Problem description: What is needed is the full listing written out exactly, minus the pictures.

Material provided:
=== Section Start ===

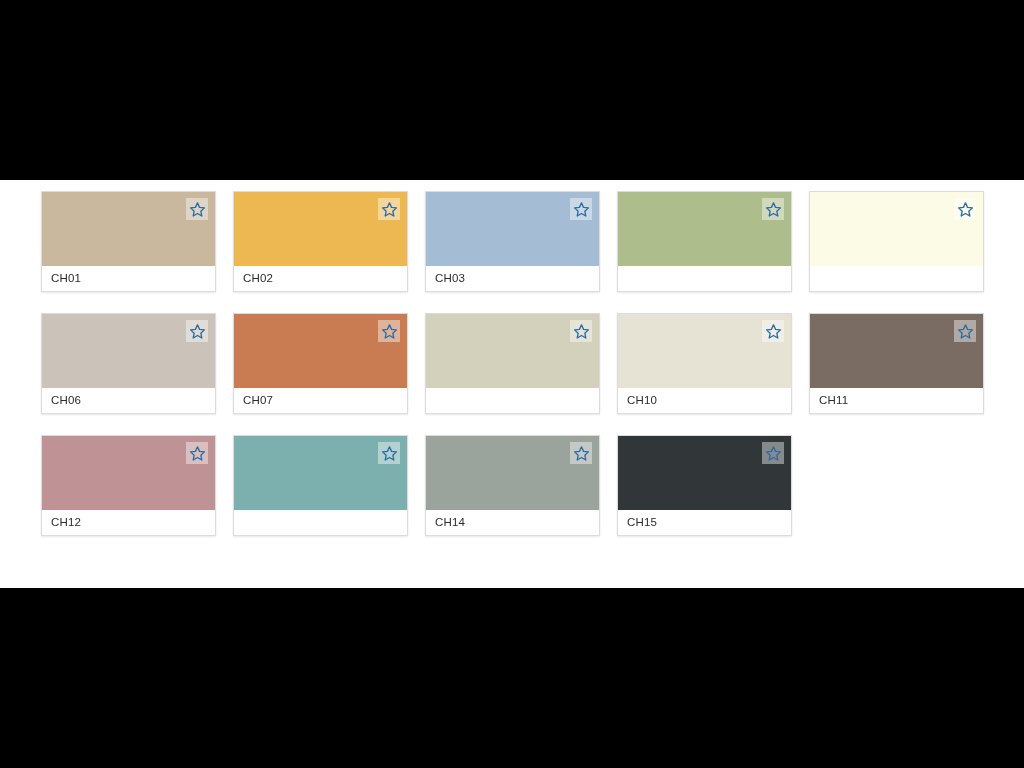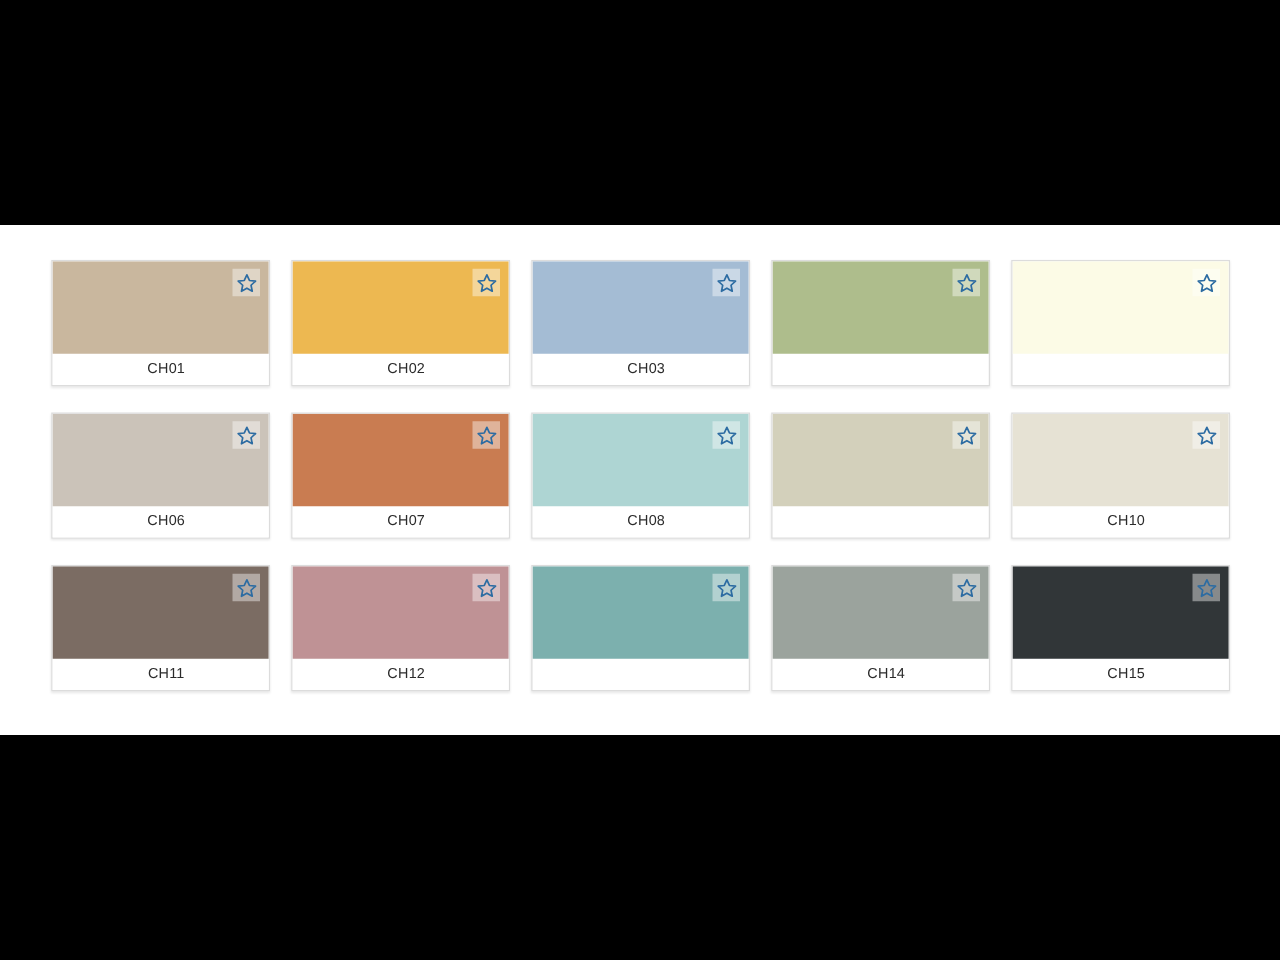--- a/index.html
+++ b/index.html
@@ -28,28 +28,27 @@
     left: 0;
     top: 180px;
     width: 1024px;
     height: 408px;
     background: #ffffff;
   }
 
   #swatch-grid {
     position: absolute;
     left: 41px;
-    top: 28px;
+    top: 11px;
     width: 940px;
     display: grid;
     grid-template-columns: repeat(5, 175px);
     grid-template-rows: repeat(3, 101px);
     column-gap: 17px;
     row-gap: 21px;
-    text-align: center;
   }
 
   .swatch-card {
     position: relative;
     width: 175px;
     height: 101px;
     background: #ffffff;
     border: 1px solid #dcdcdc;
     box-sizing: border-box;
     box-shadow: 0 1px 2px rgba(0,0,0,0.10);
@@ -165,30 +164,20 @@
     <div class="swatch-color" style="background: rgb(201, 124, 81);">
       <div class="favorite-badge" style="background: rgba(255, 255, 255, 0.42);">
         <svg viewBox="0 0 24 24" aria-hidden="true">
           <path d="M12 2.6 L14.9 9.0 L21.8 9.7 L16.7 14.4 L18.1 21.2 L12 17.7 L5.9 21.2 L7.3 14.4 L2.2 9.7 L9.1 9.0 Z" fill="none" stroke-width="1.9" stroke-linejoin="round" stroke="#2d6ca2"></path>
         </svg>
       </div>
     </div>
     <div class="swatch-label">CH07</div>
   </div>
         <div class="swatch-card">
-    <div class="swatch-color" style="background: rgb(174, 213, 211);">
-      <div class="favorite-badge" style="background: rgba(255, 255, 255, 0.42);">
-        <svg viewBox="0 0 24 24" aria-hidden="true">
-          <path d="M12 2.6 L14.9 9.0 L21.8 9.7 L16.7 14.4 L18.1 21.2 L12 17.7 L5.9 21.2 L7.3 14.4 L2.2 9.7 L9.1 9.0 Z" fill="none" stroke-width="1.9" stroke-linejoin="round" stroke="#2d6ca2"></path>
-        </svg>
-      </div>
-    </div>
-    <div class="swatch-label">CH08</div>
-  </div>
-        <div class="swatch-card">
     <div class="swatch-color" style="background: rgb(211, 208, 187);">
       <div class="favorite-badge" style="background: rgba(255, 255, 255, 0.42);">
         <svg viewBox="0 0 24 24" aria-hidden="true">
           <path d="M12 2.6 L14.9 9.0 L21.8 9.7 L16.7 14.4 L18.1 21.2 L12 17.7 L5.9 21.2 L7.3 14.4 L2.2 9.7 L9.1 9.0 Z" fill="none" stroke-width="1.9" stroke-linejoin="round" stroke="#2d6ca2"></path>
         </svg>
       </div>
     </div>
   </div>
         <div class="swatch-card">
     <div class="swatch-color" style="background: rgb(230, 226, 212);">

=== Section End ===

Output for this task:
--- a/index.html
+++ b/index.html
@@ -28,28 +28,27 @@
     left: 0;
     top: 180px;
     width: 1024px;
     height: 408px;
     background: #ffffff;
   }
 
   #swatch-grid {
     position: absolute;
     left: 41px;
-    top: 28px;
+    top: 11px;
     width: 940px;
     display: grid;
     grid-template-columns: repeat(5, 175px);
     grid-template-rows: repeat(3, 101px);
     column-gap: 17px;
     row-gap: 21px;
-    text-align: center;
   }
 
   .swatch-card {
     position: relative;
     width: 175px;
     height: 101px;
     background: #ffffff;
     border: 1px solid #dcdcdc;
     box-sizing: border-box;
     box-shadow: 0 1px 2px rgba(0,0,0,0.10);
@@ -165,30 +164,20 @@
     <div class="swatch-color" style="background: rgb(201, 124, 81);">
       <div class="favorite-badge" style="background: rgba(255, 255, 255, 0.42);">
         <svg viewBox="0 0 24 24" aria-hidden="true">
           <path d="M12 2.6 L14.9 9.0 L21.8 9.7 L16.7 14.4 L18.1 21.2 L12 17.7 L5.9 21.2 L7.3 14.4 L2.2 9.7 L9.1 9.0 Z" fill="none" stroke-width="1.9" stroke-linejoin="round" stroke="#2d6ca2"></path>
         </svg>
       </div>
     </div>
     <div class="swatch-label">CH07</div>
   </div>
         <div class="swatch-card">
-    <div class="swatch-color" style="background: rgb(174, 213, 211);">
-      <div class="favorite-badge" style="background: rgba(255, 255, 255, 0.42);">
-        <svg viewBox="0 0 24 24" aria-hidden="true">
-          <path d="M12 2.6 L14.9 9.0 L21.8 9.7 L16.7 14.4 L18.1 21.2 L12 17.7 L5.9 21.2 L7.3 14.4 L2.2 9.7 L9.1 9.0 Z" fill="none" stroke-width="1.9" stroke-linejoin="round" stroke="#2d6ca2"></path>
-        </svg>
-      </div>
-    </div>
-    <div class="swatch-label">CH08</div>
-  </div>
-        <div class="swatch-card">
     <div class="swatch-color" style="background: rgb(211, 208, 187);">
       <div class="favorite-badge" style="background: rgba(255, 255, 255, 0.42);">
         <svg viewBox="0 0 24 24" aria-hidden="true">
           <path d="M12 2.6 L14.9 9.0 L21.8 9.7 L16.7 14.4 L18.1 21.2 L12 17.7 L5.9 21.2 L7.3 14.4 L2.2 9.7 L9.1 9.0 Z" fill="none" stroke-width="1.9" stroke-linejoin="round" stroke="#2d6ca2"></path>
         </svg>
       </div>
     </div>
   </div>
         <div class="swatch-card">
     <div class="swatch-color" style="background: rgb(230, 226, 212);">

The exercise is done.